Ti ritrovi a fare tre cose insieme, con la sensazione strana di correre ma non arrivare, e a fine giornata sei stanco come se avessi arato un campo… senza capire il perché.
Byung‑Chul Han la chiama “società della stanchezza”: non è il dover fare poco, è il dover fare troppo, tutto insieme, illudendoci di essere multitasking, come un animale nella savana che mentre mangia deve controllare di non essere mangiato. Lui si è multitasking! Non ha scelta… ma proprio perché lo è non è capace di pensiero profondo.

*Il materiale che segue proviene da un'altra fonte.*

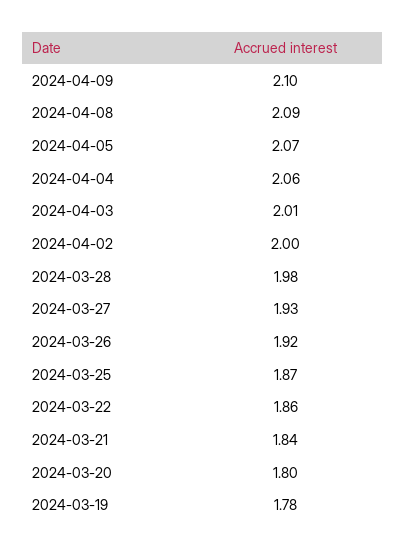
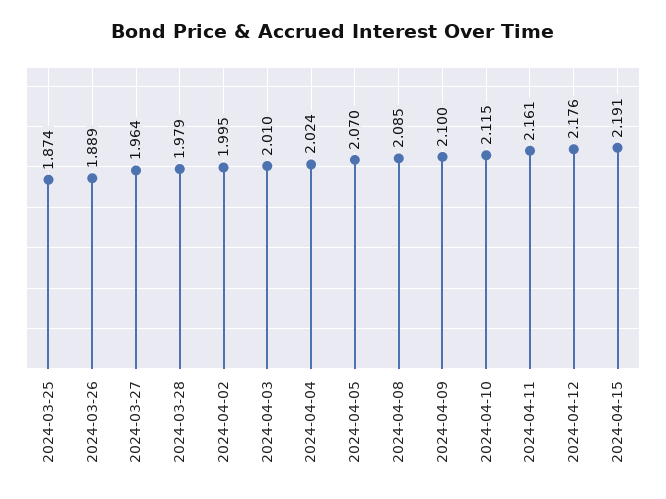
2024-04-04: 2.06 -> 2.024
2024-03-27: 1.93 -> 1.964
2024-03-26: 1.92 -> 1.889
2024-03-22: 1.86 -> none
2024-03-21: 1.84 -> none
2024-03-20: 1.8 -> none
2024-03-19: 1.78 -> none
2024-04-10: none -> 2.115
2024-04-11: none -> 2.161
2024-04-12: none -> 2.176
2024-04-15: none -> 2.191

Il problema infatti è che questa attenzione frammentata non è un superpotere moderno ma un ritorno allo stato selvatico, dove non c’è mai davvero spazio per la concentrazione profonda, quella da cui nascono le idee belle, le relazioni vere, il pensiero astratto.

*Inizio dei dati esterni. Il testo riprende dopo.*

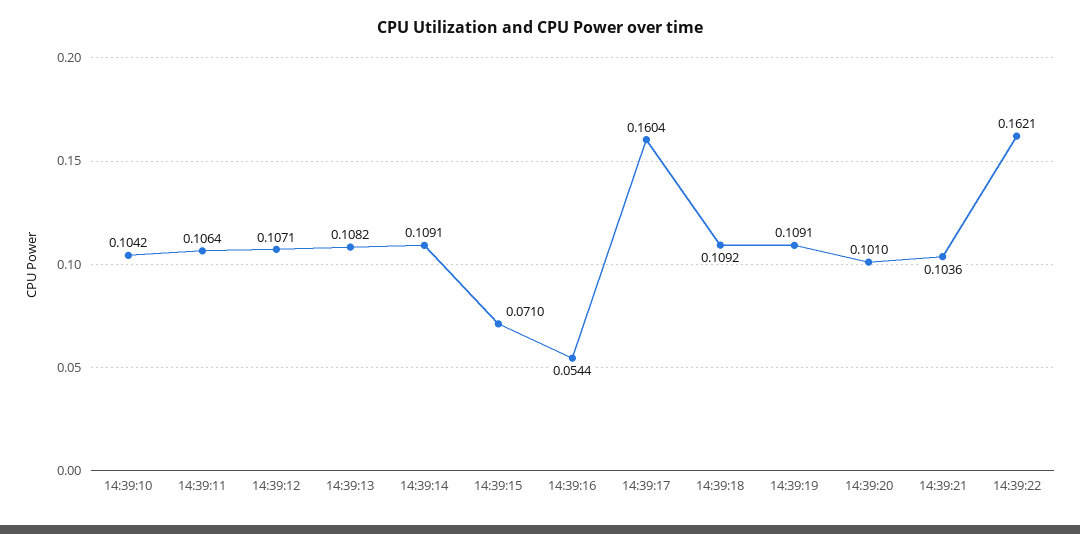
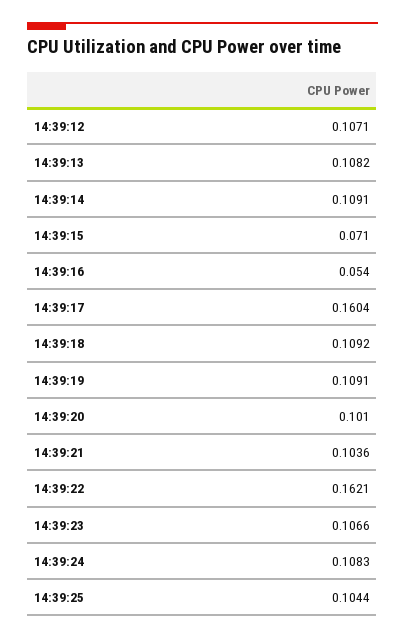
14:39:10: 0.1042 -> none
14:39:11: 0.1064 -> none
14:39:16: 0.0544 -> 0.054
14:39:23: none -> 0.1066
14:39:24: none -> 0.1083
14:39:25: none -> 0.1044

Più aumentano gli stimoli, più ci convinciamo (sbagliando) che la soluzione sia accelerare, e lo facciamo proprio mentre perdiamo la capacità di stare fermi su una cosa sola per più di dieci minuti.
Forse la vera rivoluzione, oggi, non è trovare l’ennesima app per gestire il tempo ma imparare a proteggerlo, iniziando con un’ora senza notifiche, un compito alla volta, qualche no di più e qualche “ci penso meglio domani” detto con serenità, senza correre e senza patemi (quando possibile, ovviamente).
Non per nostalgia analogica (a me faceva abbastanza schifo il mondo analogico) ma perché se lasciamo che sia sempre e solo la macchina a dettare il ritmo, finiamo per vivere come processori sempre accesi belli efficienti, magari, ma svuotati. Tristi, freddi (o troppo caldi, dipende).
Penso che la vita chieda ancora soprattutto presenza, non solo prestazione.